The Central Bank of Nigeria (CBN) has introduced a draft regulatory framework designed to enhance the country’s anti-money laundering (AML) efforts by incorporating artificial intelligence (AI) and machine learning (ML) technologies. In a circular dated May 20, 2025, and directed to all regulated financial institutions, the CBN stated that the proposed guidelines are a response to the rapid digitalisation of the financial sector and the increasing complexity of financial transactions.
Stakeholders have until June 13, 2025, to submit feedback on the draft. Once finalised, financial institutions will be required to fully comply within 12 months of the framework’s official release.
“Financial institutions shall align their AML solutions with these baseline standards within 12 months of the issuance of these standards,” the CBN stated.
The standards will apply to a wide range of institutions, including commercial banks, microfinance banks, mortgage banks, digital payment providers, and other entities under the CBN’s AML/CFT/CPF oversight.
Key Features of the Draft Framework
Under the proposed guidelines, financial institutions must deploy intelligent AML platforms capable of:
- Real-time transaction monitoring and anomaly detection
- Behavioural pattern analysis and adaptive learning
- Risk scoring and continuous customer profiling
- Automated reporting to the Nigerian Financial Intelligence Unit (NFIU)
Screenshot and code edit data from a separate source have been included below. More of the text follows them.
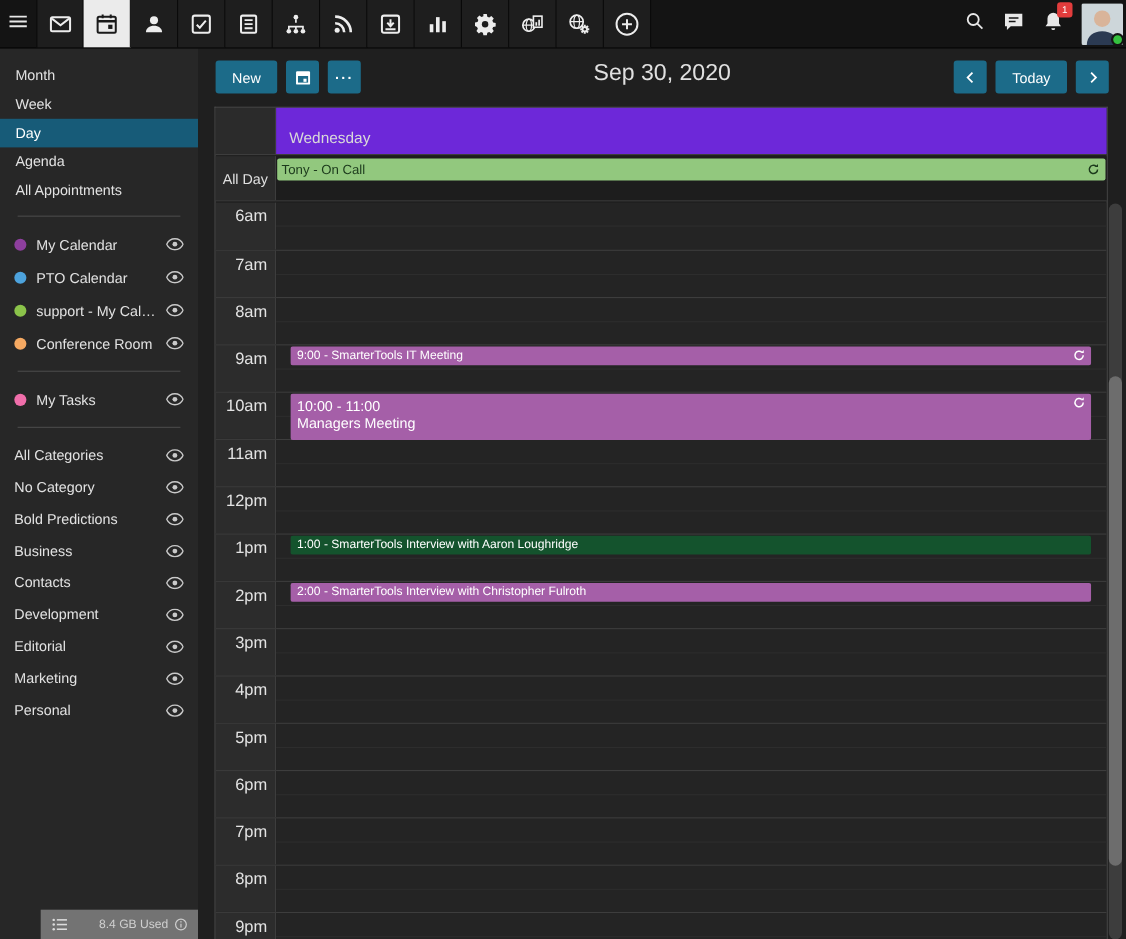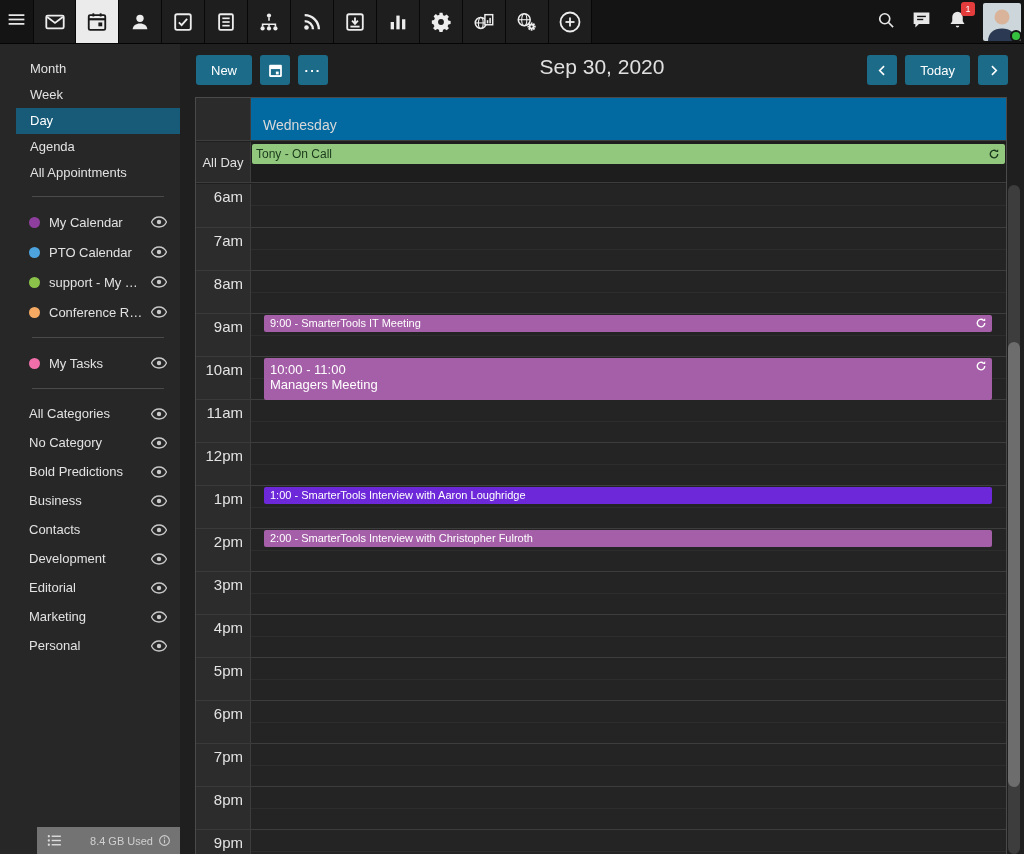"Month" .side-scroll { margin-left: 16px -> none }
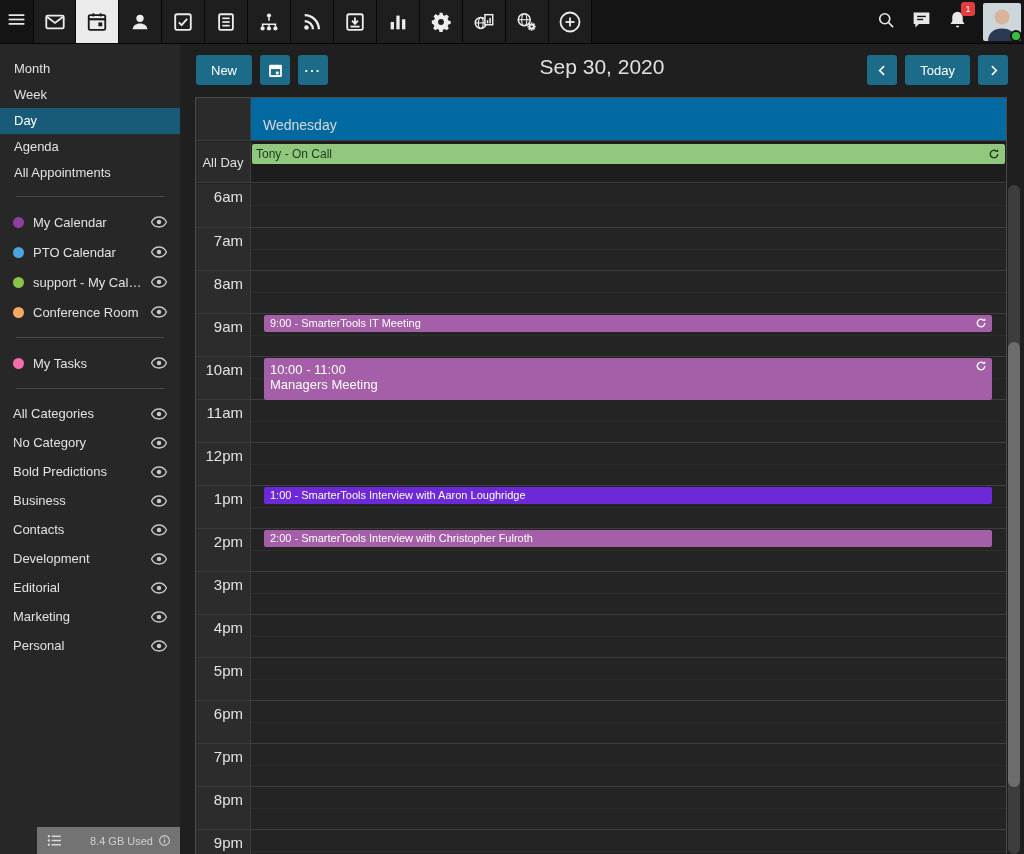"Wednesday" .day-header { background: #0369a1 -> #6d28d9 }
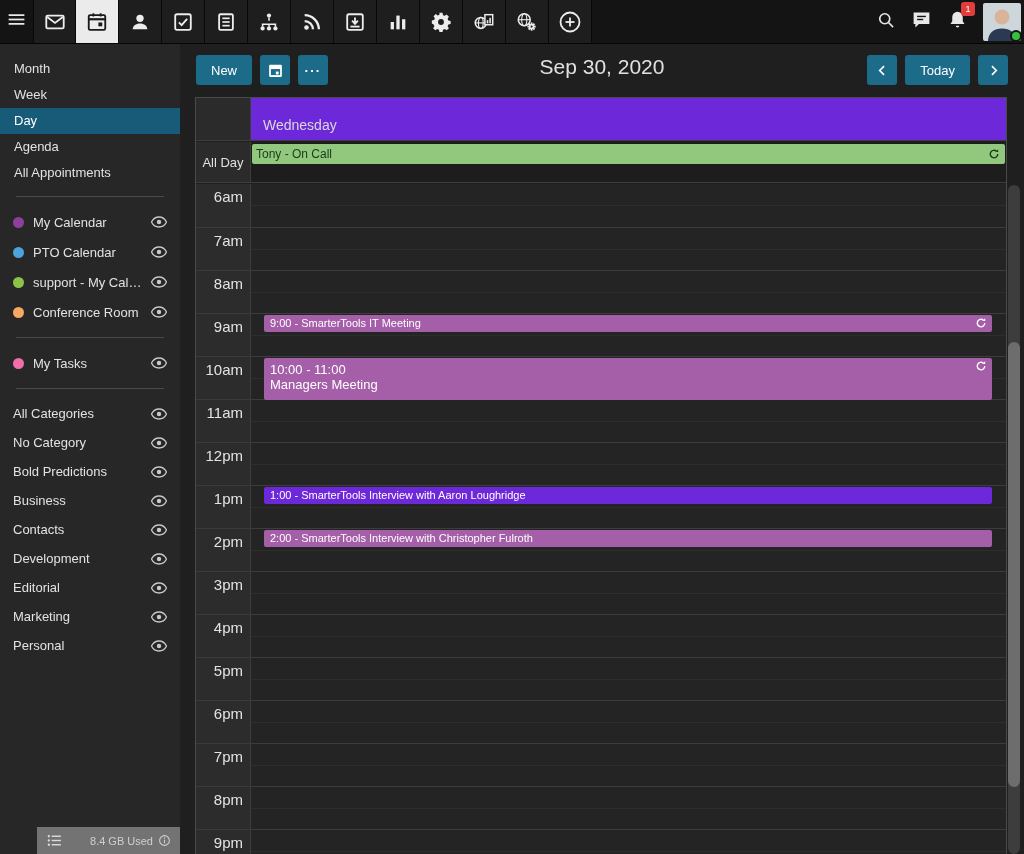"1:00 - SmarterTools Interview with" div.event-bar { background: #6d28d9 -> #14532d }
These systems must be integrated with existing banking platforms and provide real-time dashboards for compliance monitoring, trend analysis, and case management. Scalability and flexibility are also key, allowing institutions to tailor solutions to their specific risk profiles and transaction volumes.
Customer Due Diligence and Risk Assessment
The framework mandates integration with national identity infrastructure, including the Bank Verification Number (BVN) and National Identification Number (NIN) systems, to verify customer identities during onboarding. Institutions will also be required to perform ongoing risk assessments and reclassify customers based on evolving behavioural and transactional data.
Enhanced due diligence measures must be applied to high-risk individuals or entities, with systems capable of flagging large cash movements, cross-border transfers, and cryptocurrency transactions.
Sanctions Screening and Compliance
Financial institutions must integrate their systems with both domestic and international watchlists, including sanctions databases and lists of politically exposed persons (PEPs). The use of fuzzy matching algorithms is required to detect potential risks that may be overlooked by standard screening methods.
Other compliance requirements include:
- Adverse media screening
- Real-time updates of third-party lists
- Internal watchlist maintenance
- Role-based access control and audit trail tracking
- Enterprise case management with automated escalation and resolution workflows
Cybersecurity and Vendor Oversight
To safeguard sensitive data, institutions must implement strong cybersecurity measures, including end-to-end encryption, multi-factor authentication, and detailed user activity logs. The framework also outlines vendor management obligations, requiring financial institutions to ensure that third-party service providers meet all stipulated requirements, supported by formal service level agreements.
Enforcement and Monitoring
The CBN has indicated that it will conduct regular inspections and validation exercises to monitor compliance. Institutions that fail to implement the new standards within the specified timeframe will face regulatory sanctions.
Financial institutions are encouraged to start aligning their operations and infrastructure with the suggested standards before the final implementation date, even if the framework is still in draft form.